At the time of this writing, SCR supports specific combinations of resource managers and job launchers. The descriptions for using SCR in this section apply to these specific configurations, however the following description is helpful to understand how to run SCR on any system. Please contact us for help in porting SCR to other platforms. (See Section Support and Additional Information for contact information).

Jobs and job steps

First, we differentiate between a job allocation and a job step. Our terminology originates from the SLURM resource manager, but the concepts apply generally across other resource managers.

When a job is scheduled resources on a system, the batch script executes inside of a job allocation. The job allocation consists of a set of nodes, a time limit, and a job id. The job id can be obtained by executing the squeue command on SLURM, the apstat command on ALPS, and the bjobs command on LSF.

Within a job allocation, a user may run one or more job steps. One runs a job step using srun on SLURM, aprun on ALPS, or jsrun on LSF. Each job step is assigned its own step id.

On SLURM, job step ids start at 0 and increment with each issued job step. Job step ids can be obtained by passing the -s option to squeue. A fully qualified name of a SLURM job step consists of: jobid.stepid. For instance, the name 1234.5 refers to step id 5 of job id 1234.

On ALPS, each job step has a unique id that can be obtained through apstat.

Tolerating node failures

Before running an SCR job, it is recommended to configure the job allocation to withstand node failures. By default, most resource managers terminate the job allocation if a node fails. SCR requires the job allocation to remain active in order to restart the job or to scavenge files.
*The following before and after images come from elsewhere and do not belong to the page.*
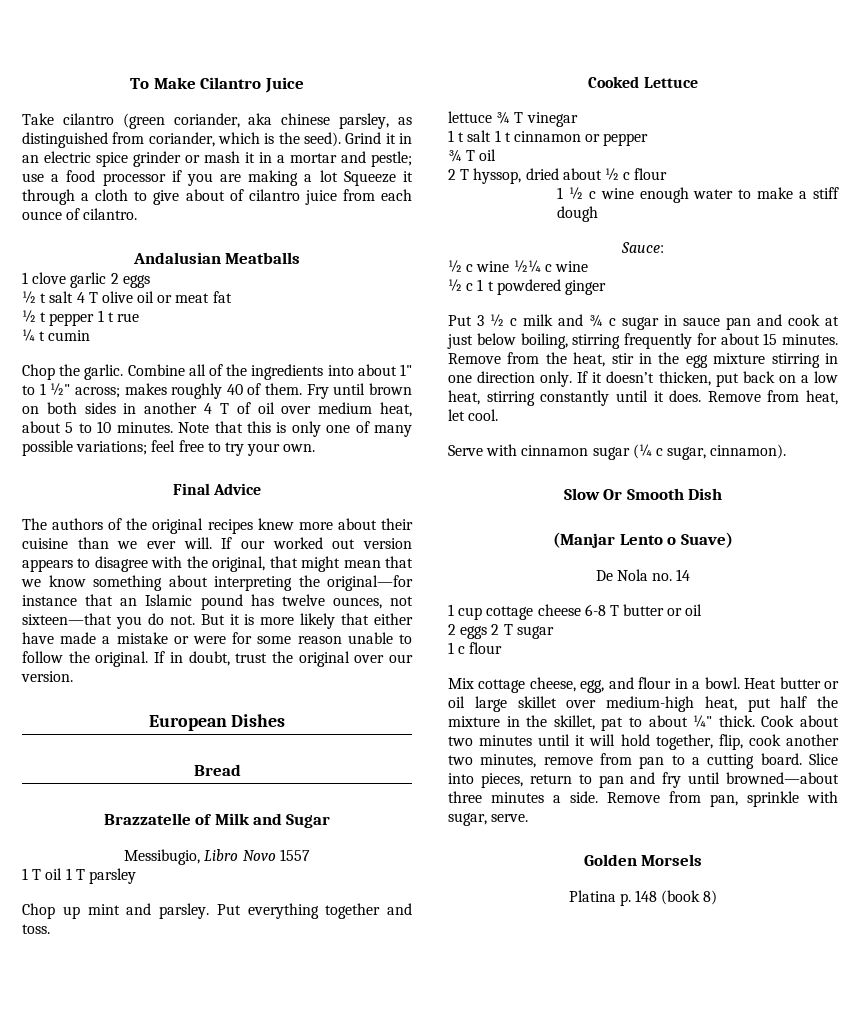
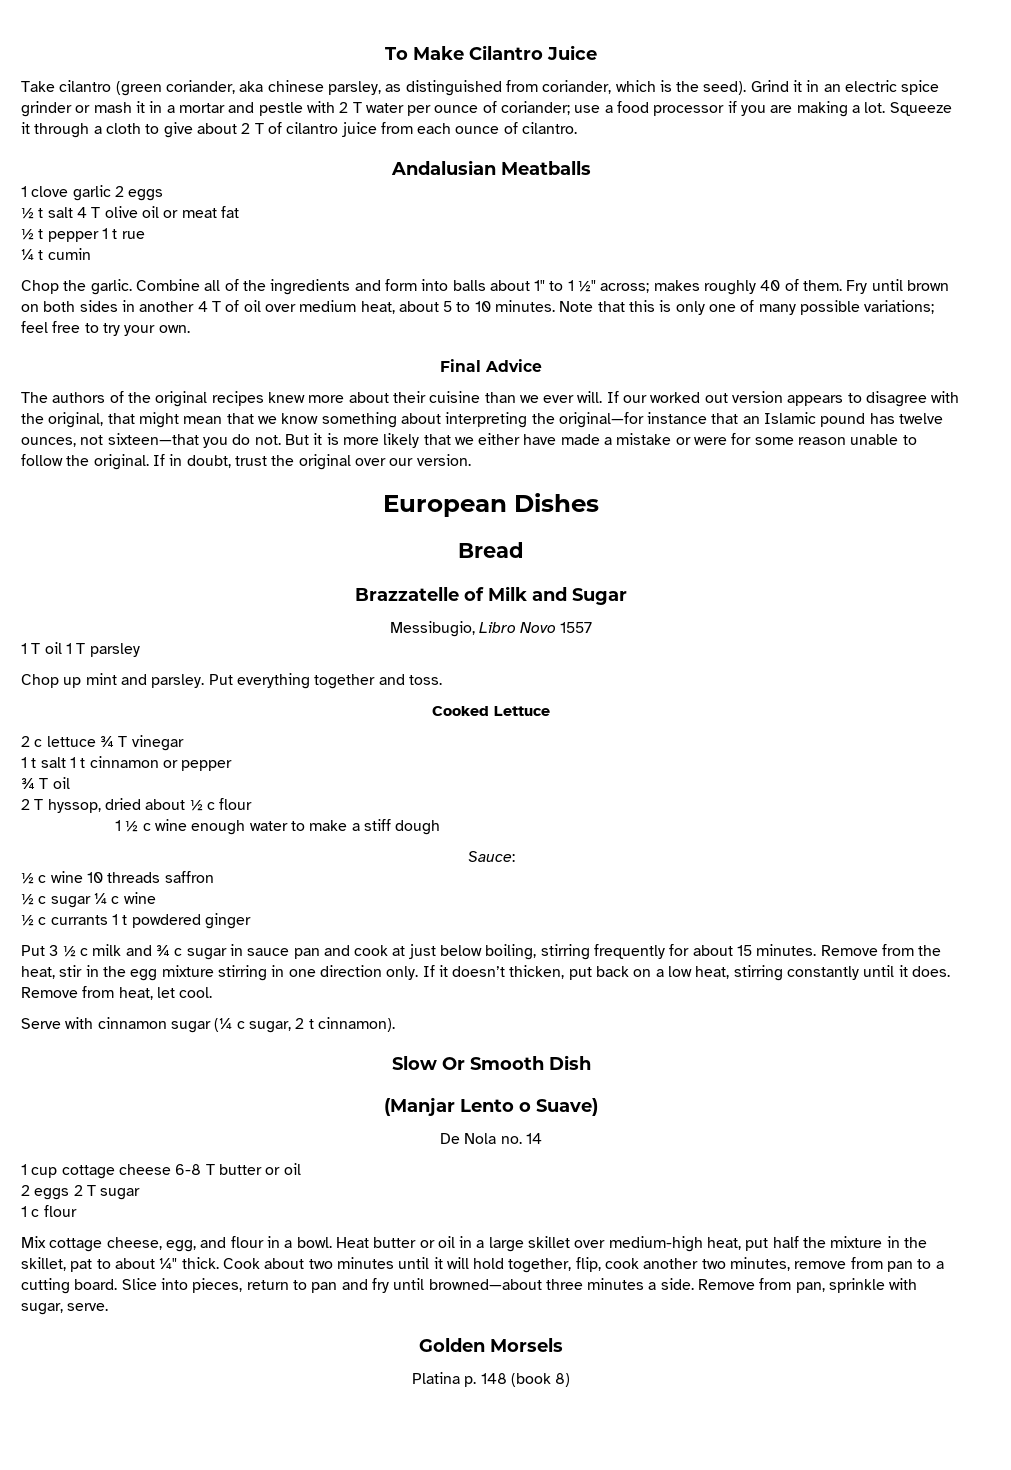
- Grind it in an electric spice grinder or mash it in a mortar and pestle; use a food processor if you are making a lot Squeeze it through a cloth to give about of cilantro juice from each ounce of cilantro.
+ Grind it in an electric spice grinder or mash it in a mortar and pestle with 2 T water per ounce of coriander; use a food processor if you are making a lot. Squeeze it through a cloth to give about 2 T of cilantro juice from each ounce of cilantro.
- Combine all of the ingredients into about 1" to 1 ½" across; makes roughly 40 of them.
+ Combine all of the ingredients and form into balls about 1" to 1 ½" across; makes roughly 40 of them.
- But it is more likely that either have made a mistake or were for some reason unable to follow the original.
+ But it is more likely that we either have made a mistake or were for some reason unable to follow the original.
- lettuce ¾ T vinegar
+ 2 c lettuce ¾ T vinegar
- ½ c wine ½¼ c wine
+ ½ c wine 10 threads saffron
+ ½ c sugar ¼ c wine
- ½ c 1 t powdered ginger
+ ½ c currants 1 t powdered ginger
- Serve with cinnamon sugar (¼ c sugar, cinnamon).
+ Serve with cinnamon sugar (¼ c sugar, 2 t cinnamon).
- Heat butter or oil large skillet over medium-high heat, put half the mixture in the skillet, pat to about ¼" thick.
+ Heat butter or oil in a large skillet over medium-high heat, put half the mixture in the skillet, pat to about ¼" thick.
To enable the job allocation to continue past node failures, one must specify the appropriate flags from the table below.

SCR job allocation flags

LSF batch script

#BSUB -env "all, LSB_DJOB_COMMFAIL_ACTION=KILL_TASKS"

LSF interactive

bsub -env "all, LSB_DJOB_COMMFAIL_ACTION=KILL_TASKS" ...

MOAB batch script

#MSUB -l resfailpolicy=ignore

MOAB interactive

qsub -I ... -l resfailpolicy=ignore

SLURM batch script

#SBATCH --no-kill

SLURM interactive

salloc --no-kill ...

The SCR wrapper scripts

The easiest way to integrate SCR into a batch script is to set some environment variables and to replace the job run command with an SCR wrapper script.

Example bash job scripts are located in the share/examples directory of an SCR installation:

SLURM:  scr_srun.sh [srun_options]  <prog> [prog_args ...]
SLURM:  scr_srun_loop.sh [srun_options]  <prog> [prog_args ...]
LSF:    scr_jsrun.sh [jsrun_options] <prog> [prog_args ...]
LSF:    scr_jsrun_loop.sh [jsrun_options] <prog> [prog_args ...]

These scripts are customized for different resource managers. They include the resource manager flag that one needs to set to tolerate node failures. They call scr_prerun to prepare an allocation before starting a run, they launch a run with srun or jsrun, and they call scr_postrun to scavange any cached datasets after the run completes.

The scripts whose name ends with _loop additionally include logic to relaunch a failed job up to some fixed number of times within the allocation. Between launches, the scripts call scr_list_down_nodes to detect and avoid failed nodes for the relaunch. One may allocate spare nodes when using these scripts.

These job scripts serve as templates that one can modify as needed. However, they can often be used as drop in replacements for the launch command in an existing job script.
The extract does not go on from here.